Au Mali, les tractations continuent en vue de la mise en place du gouvernement d'union nationale.
Plusieurs regroupements ont déjà leur CV sur la table, mais la coordination des organisations patriotiques, COPAM, attend que les conditions de l'organisation des assises nationales soient remplies pour présenter la liste de ses candidats.
La mise en place du gouvernement d'union nationale est une exigence des chefs d'état de la CEDEAO et devrait intervenir dans les tous prochains jours.
Pour les plus optimistes se sera pour ce week-end, pour les autres en tout début de semaine prochaine.
L’équipe censée refléter la nation dans sa globalité et sa diversité est en gestation depuis mercredi, délai normal du dépôt des dossiers.
Si beaucoup de regroupement de partis politiques et d’association de la société civile ont déjà manifesté leur intérêt, ce n’est pas encore le cas pour la COPAM, la coordination des organisations patriotique du Mali, l’une des 5 coalitions constituées notamment après le coup d’état.

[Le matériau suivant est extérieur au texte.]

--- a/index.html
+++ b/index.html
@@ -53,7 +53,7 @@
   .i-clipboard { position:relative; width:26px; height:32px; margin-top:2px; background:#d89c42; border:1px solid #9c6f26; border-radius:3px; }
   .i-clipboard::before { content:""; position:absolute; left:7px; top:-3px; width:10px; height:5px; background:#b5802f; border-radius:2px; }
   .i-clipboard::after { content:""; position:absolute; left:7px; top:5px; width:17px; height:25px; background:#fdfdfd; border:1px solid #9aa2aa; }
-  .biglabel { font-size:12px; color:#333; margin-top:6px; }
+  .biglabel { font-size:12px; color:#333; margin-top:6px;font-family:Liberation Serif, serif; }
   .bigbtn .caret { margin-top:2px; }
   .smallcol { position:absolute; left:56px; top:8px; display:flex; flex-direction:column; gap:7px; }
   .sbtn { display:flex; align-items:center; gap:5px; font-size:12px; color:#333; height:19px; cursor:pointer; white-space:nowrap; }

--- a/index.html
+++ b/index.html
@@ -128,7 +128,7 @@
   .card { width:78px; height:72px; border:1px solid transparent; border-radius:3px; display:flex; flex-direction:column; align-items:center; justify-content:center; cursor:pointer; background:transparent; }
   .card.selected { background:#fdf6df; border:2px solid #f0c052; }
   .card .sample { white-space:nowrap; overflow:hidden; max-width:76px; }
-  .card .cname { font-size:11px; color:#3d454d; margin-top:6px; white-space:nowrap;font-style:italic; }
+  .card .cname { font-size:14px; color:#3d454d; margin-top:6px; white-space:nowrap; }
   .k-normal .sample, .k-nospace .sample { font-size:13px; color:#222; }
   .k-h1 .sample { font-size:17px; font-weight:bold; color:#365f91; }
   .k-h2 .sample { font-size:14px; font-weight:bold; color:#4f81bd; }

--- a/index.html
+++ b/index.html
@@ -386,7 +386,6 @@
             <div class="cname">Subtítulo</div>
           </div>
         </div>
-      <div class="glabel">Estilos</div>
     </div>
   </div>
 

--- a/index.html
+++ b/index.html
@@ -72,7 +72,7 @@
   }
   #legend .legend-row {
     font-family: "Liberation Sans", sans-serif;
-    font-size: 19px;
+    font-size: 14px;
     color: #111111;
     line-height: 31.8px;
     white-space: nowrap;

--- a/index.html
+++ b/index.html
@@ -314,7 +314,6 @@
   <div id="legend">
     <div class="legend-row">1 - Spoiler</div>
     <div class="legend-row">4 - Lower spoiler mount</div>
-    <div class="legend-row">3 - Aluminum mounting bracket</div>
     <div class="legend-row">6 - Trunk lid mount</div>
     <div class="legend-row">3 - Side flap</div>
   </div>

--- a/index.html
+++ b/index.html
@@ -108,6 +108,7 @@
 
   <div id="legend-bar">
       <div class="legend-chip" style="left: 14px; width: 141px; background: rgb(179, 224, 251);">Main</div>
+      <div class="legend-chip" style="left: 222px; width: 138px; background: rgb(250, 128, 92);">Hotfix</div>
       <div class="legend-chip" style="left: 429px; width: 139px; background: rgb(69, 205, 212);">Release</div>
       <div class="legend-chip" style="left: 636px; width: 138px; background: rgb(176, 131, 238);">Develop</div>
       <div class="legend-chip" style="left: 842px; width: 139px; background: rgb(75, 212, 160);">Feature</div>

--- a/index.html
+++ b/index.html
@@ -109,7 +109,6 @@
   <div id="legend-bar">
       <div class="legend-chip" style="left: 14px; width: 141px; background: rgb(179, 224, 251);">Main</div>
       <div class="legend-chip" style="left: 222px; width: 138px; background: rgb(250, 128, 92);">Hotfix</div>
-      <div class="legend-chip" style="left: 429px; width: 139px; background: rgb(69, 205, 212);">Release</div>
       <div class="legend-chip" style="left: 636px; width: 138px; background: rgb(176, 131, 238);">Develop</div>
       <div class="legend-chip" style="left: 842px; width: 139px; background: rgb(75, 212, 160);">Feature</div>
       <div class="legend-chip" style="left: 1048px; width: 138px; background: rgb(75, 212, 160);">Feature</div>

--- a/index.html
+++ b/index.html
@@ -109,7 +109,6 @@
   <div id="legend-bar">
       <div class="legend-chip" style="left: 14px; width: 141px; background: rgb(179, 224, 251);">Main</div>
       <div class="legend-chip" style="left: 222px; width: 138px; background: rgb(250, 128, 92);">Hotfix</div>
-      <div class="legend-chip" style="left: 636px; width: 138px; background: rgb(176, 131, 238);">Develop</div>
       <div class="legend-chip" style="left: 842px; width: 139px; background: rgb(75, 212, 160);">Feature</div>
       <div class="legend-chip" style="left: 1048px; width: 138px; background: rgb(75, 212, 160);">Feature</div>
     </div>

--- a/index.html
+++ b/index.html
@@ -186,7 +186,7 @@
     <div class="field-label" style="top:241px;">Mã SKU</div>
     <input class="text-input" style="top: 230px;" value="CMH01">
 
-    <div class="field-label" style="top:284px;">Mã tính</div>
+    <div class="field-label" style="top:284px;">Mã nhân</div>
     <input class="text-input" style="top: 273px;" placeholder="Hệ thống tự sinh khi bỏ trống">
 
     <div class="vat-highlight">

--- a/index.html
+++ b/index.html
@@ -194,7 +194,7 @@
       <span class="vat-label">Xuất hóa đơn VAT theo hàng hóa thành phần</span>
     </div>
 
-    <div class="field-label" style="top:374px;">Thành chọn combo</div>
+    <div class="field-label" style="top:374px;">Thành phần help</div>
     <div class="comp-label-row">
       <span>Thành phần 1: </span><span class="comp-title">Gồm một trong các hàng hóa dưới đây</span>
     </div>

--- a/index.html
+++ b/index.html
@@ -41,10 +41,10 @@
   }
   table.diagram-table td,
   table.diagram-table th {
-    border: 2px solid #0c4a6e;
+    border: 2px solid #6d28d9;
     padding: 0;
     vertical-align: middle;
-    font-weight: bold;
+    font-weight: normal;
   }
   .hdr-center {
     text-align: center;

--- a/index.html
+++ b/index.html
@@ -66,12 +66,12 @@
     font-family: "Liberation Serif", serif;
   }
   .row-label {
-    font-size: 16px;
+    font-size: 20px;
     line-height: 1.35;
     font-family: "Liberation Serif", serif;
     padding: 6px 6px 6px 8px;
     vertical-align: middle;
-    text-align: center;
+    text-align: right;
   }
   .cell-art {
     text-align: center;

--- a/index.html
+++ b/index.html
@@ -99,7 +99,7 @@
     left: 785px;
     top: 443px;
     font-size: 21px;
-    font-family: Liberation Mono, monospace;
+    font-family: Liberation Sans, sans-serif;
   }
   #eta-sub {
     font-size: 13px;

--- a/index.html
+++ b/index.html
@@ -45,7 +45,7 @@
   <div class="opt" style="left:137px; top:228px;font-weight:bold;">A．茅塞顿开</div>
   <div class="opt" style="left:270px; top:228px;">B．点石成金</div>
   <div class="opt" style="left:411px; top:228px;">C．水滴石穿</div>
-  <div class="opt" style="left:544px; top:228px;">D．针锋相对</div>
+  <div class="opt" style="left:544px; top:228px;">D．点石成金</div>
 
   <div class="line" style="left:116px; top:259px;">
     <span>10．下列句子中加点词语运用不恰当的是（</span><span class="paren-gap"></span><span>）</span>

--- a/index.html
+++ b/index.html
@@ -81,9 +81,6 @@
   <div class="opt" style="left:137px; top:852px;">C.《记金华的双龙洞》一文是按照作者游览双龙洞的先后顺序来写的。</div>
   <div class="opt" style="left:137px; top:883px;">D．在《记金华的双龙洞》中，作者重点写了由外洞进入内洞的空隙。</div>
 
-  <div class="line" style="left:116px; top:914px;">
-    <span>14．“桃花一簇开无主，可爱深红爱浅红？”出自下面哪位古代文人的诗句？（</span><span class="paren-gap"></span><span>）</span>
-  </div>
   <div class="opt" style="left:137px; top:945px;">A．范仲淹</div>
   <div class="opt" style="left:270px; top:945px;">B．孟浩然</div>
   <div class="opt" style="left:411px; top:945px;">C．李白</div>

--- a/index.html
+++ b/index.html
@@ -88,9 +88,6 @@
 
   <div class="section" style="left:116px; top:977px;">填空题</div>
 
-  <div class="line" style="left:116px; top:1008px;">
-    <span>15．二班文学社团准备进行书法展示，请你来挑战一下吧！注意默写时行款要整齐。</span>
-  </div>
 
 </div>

La condition posée, selon Amadoun Hamion Guindo, son président, c’est l’annonce de la date de la concertation nationale que la coalition dit avoir convenu jeudi avec le président par intérim, Dioncounda Traoré.
‘’Nous ne refusons pas d’entrer dans le gouvernement, mais nous voulons d’abord nous assurer de la tenue des assisses nationales’’, a-t-il déclaré, avant d’ajouter qu’il revenait aux autorités d’en déterminer la date et les termes de référence.
Le front uni pour la sauvegarde de la démocratie et de la République FDR quand à lui a proposé la liste de ses candidats.
Il s’agit de 8 CV dont 4 issus des partis, autant de la société civile et de la jeunesse.
Les autres regroupements comme la convergence pour sauver le Mali ou encore la coalition IBK 2012 ont également proposé 8 candidats chacune, comme précisé dans le communiqué officiel diffusé lundi.
Selon nos informations, ce vendredi, la sélection se fait parmi quelques centaines de CV.
Le gouvernement devrait compter une trentaine de membres, contre 24 à l’actuel.
Pour la répartition des poste, des sources indiquent que la poire pourrait être coupée en deux entres les forces vives d’un côté, et le président, le premier ministre et le capitaine Sanogo qui auraient leur quota de l’autre côté.